Also have some resources to have a Plan B in case Plan A falls apart. I think that’s where a lot of people don’t do the planning. Obviously, your years of experience in having those kinds of connections pay off. It’s also willing to work hard. You were willing to work over the weekend to find the right choice in the last minute.

Just put yourself in their shoes. If you were the client and your keynote speaker all of a sudden is not coming and you had promoted this person, I can’t even imagine not having someone. I gave options somewhere in the industry and somewhere outside the industry but they were all excellent and they were all good choices. We actually found somebody who is an industry specific, perfect person and a celebrity. It was right on the money. It was very fortunate. It doesn’t always work out that well.

It’s nice to hear when it does. The other thing I really take away from what you said, Andrea, is you put on what I call the empathy hat. You put yourself, in this case, the client’s shoes to imagine what it would feel like and that’s what motivated you. I know for myself when I do that, when I’m pitching, it makes all the difference in the world. It’s no longer about, “What do I need? What do I want?” It’s, “What do you need? How can I help you? It must be so frustrating. You must be so stressed out right now thinking this isn’t going to happen. How can I help and solve that? We’re in this together.” That combination of empathy and collaboration is really a recipe for success.

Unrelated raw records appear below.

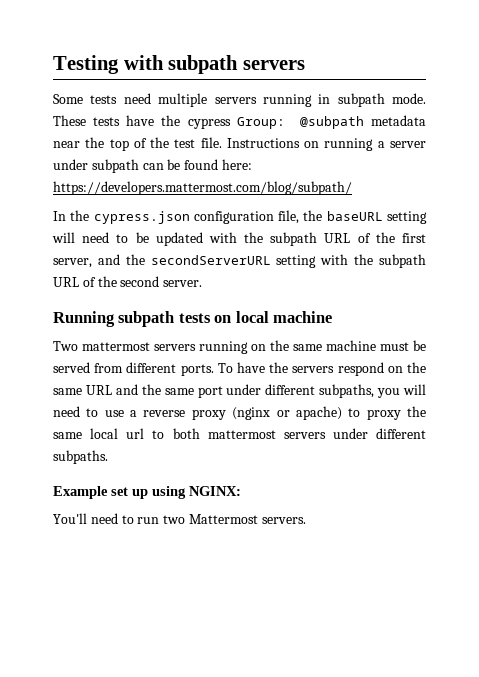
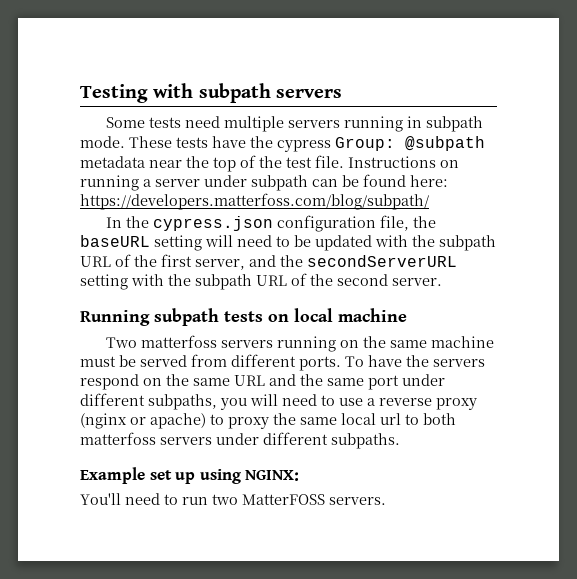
- Instructions on running a server under subpath can be found here: https://developers.mattermost.com/blog/subpath/
+ Instructions on running a server under subpath can be found here: https://developers.matterfoss.com/blog/subpath/
- Two mattermost servers running on the same machine must be served from different ports.
+ Two matterfoss servers running on the same machine must be served from different ports.
- To have the servers respond on the same URL and the same port under different subpaths, you will need to use a reverse proxy (nginx or apache) to proxy the same local url to both mattermost servers under different subpaths.
+ To have the servers respond on the same URL and the same port under different subpaths, you will need to use a reverse proxy (nginx or apache) to proxy the same local url to both matterfoss servers under different subpaths.
- You'll need to run two Mattermost servers.
+ You'll need to run two MatterFOSS servers.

[Tweet “Empathy plus collaboration is a formula for success.”]

I was thinking about what we were going to end up talking about because we’re organic and we’re flowing here. Your point exactly is what I wanted to say. You said it, it’s your story but it’s my story too. Because I do work from caring and I’ve been accused of caring too much. I’d rather care too much and do a great job than be accused of being just not fully there for the client. There’s no in between. You either are there or you aren’t there. Your actions will speak louder than your words. What you do and you don’t do for your customer will show. The one thing I would suggest in any kind of conflict or confrontation or any kind of problem situation you may have, doesn’t come up often for me but occasionally, communicate. Always get on the phone and talk because there may be a misunderstanding.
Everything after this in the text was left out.